“Sou muito favorável à meta contínua, é muito melhor que meta calendário”, afirmou o ministro, em entrevista à rádio CBN.
Haddad pontuou que diversos países no mundo estão fixando suas metas de inflação entre 2% e 4% e que há uma busca por alongar o horizonte temporal para o atingimento desses números, porque o custo para cumprir essas metas rapidamente é muito oneroso.

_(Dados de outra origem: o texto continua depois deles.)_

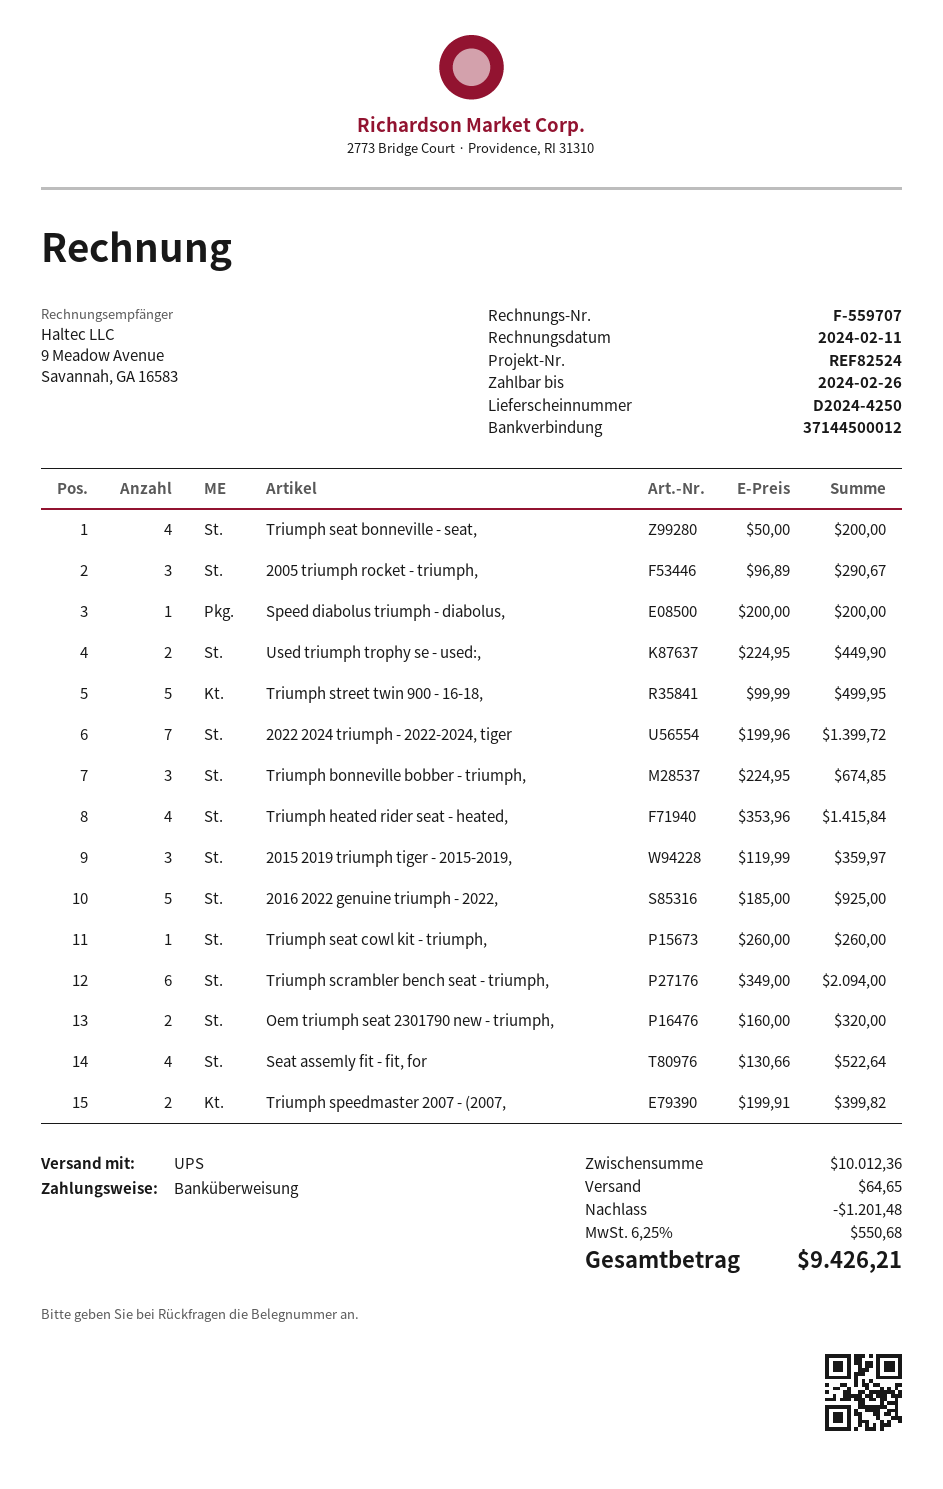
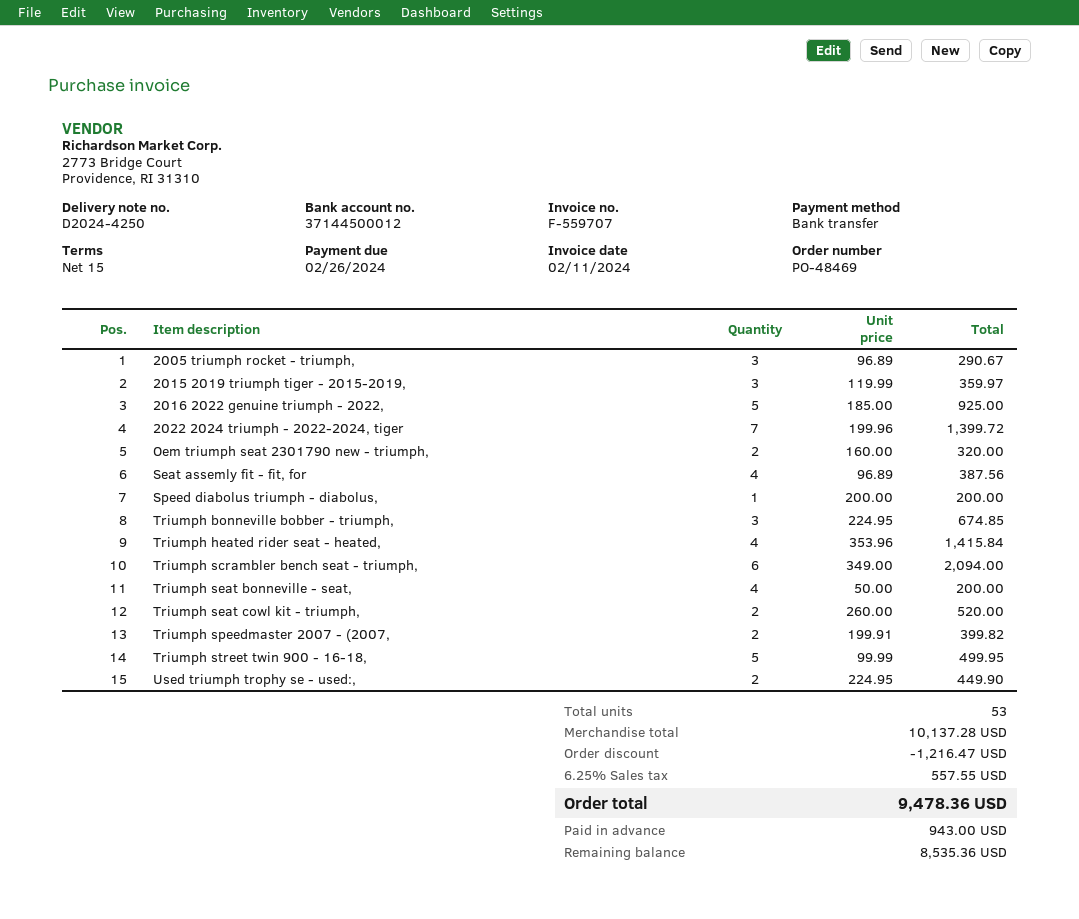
Triumph seat cowl kit - triumph,: 1 x 260.00 = 260.00 -> 2 x 260.00 = 520.00
Seat assemly fit - fit, for: 4 x 130.66 = 522.64 -> 4 x 96.89 = 387.56
subtotal: 10012.36 -> 10137.28
discount: 1201.48 -> 1216.47
shipping: 64.65 -> none
tax: 6.25% = 550.68 -> 6.25% = 557.55
total: 9426.21 -> 9478.36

No caso do Brasil, o ministro alertou para os riscos de desorganizar a economia. Para esse ano, a meta de inflação foi fixada em 3,25%, com intervalo de tolerância de 1,5 ponto porcentual para mais e para menos. Para 2024 e 2025, a meta é de 3%, com o mesmo intervalo de tolerância. Em 2021 e 2022, o Banco Central, já sob comando de Roberto Campos Neto, não atingiu as metas de inflação fixadas.
Juros
“Acho que já poderíamos iniciar a recalibragem da taxa de juros”, disse o ministro, ressaltando que respeita a institucionalidade do Banco Central. Ele pontuou que a expectativa de inflação para 2024 já está muito moderada após os esforços da autoridade monetária.
Ainda assim, ele ponderou que, se o BC erra a calibragem nos juros para a contenção da inflação, quem paga é a sociedade. O ministro alertou para não se cair no erro de politizar todas as reflexões que são feitas sobre o trabalho do BC.